* Records for processing:
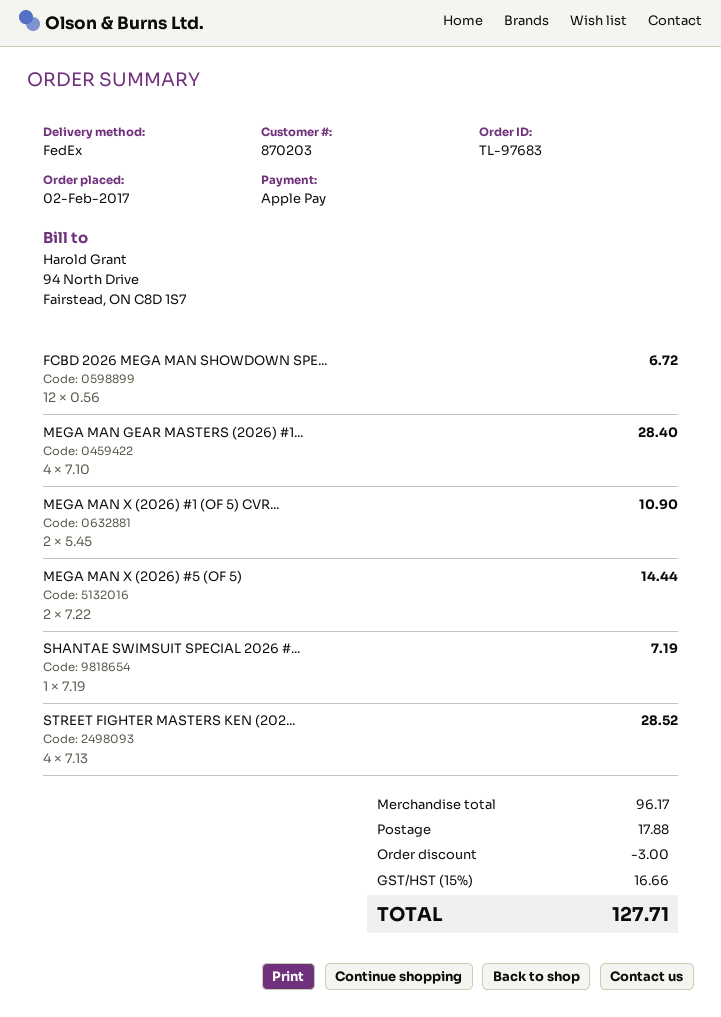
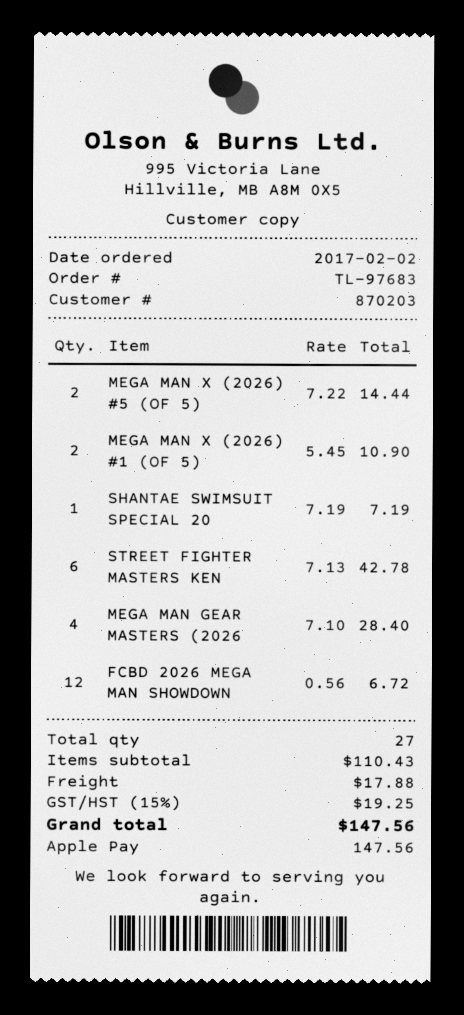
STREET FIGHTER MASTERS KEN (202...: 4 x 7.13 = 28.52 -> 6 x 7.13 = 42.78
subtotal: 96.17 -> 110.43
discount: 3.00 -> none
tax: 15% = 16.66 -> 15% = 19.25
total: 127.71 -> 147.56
--
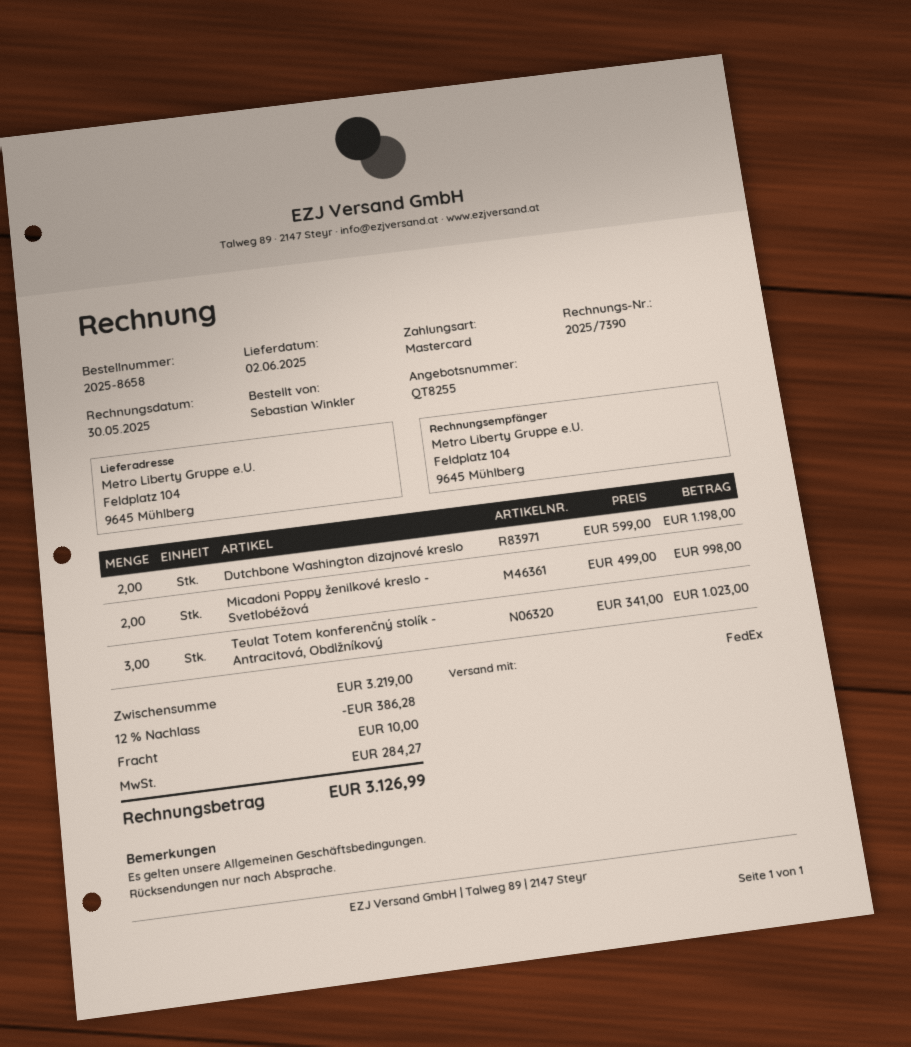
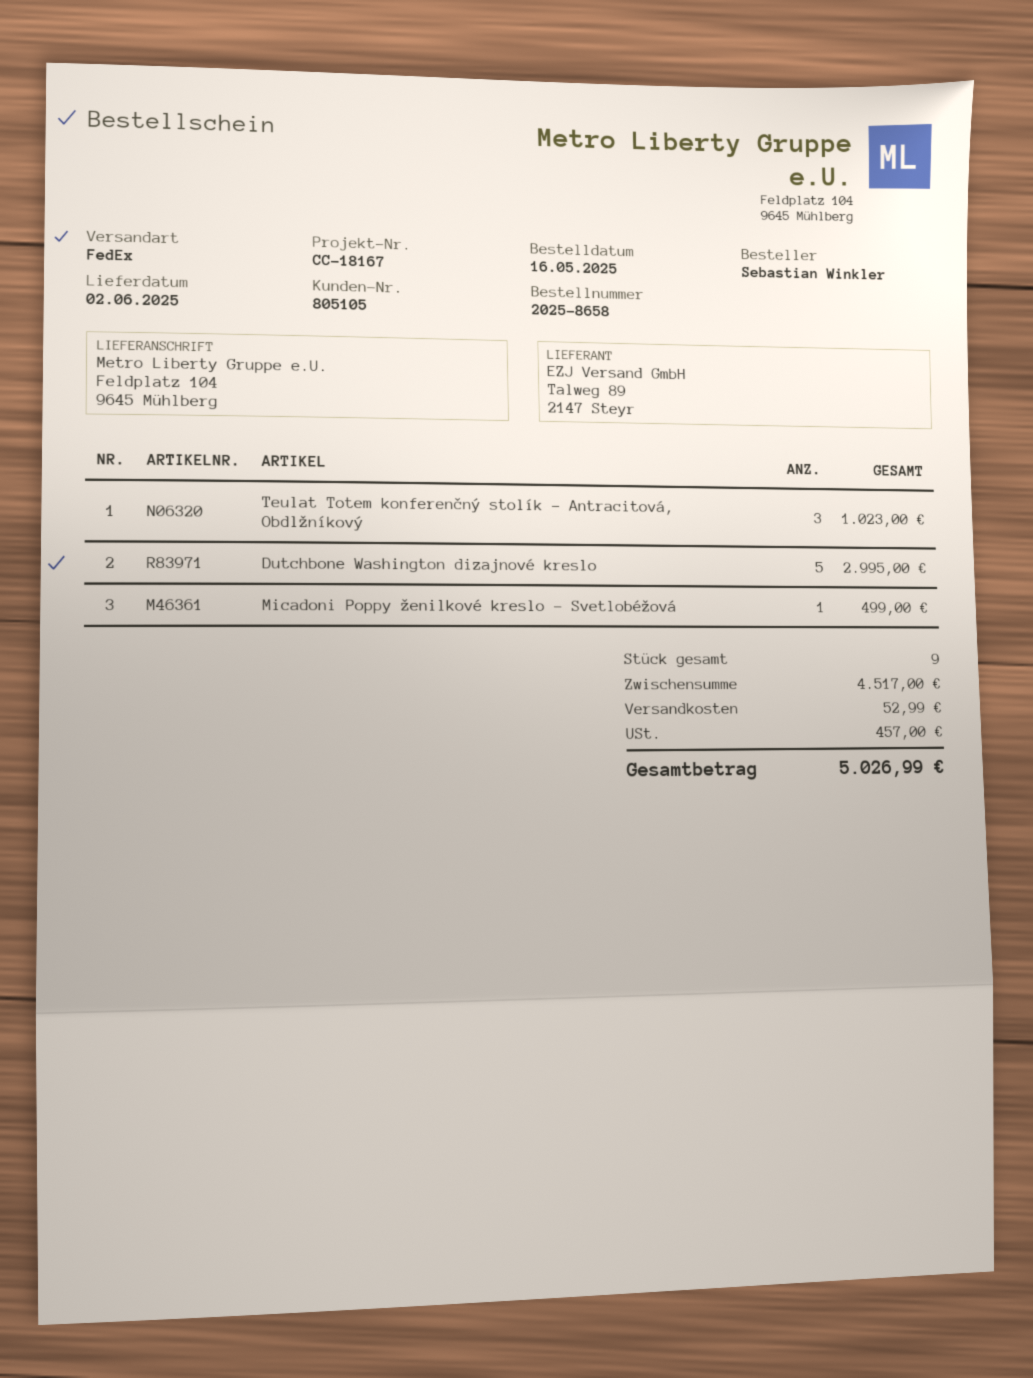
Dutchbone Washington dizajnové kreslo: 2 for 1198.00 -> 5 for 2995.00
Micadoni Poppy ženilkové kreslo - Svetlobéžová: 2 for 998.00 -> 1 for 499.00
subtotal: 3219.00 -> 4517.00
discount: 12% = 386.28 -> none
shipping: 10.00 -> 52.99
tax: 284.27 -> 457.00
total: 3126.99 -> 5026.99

* What you have to do:
If a line of the listing above holds the string "kreslo", copy it.

* Solution to the exercise:
Dutchbone Washington dizajnové kreslo: 2 for 1198.00 -> 5 for 2995.00
Micadoni Poppy ženilkové kreslo - Svetlobéžová: 2 for 998.00 -> 1 for 499.00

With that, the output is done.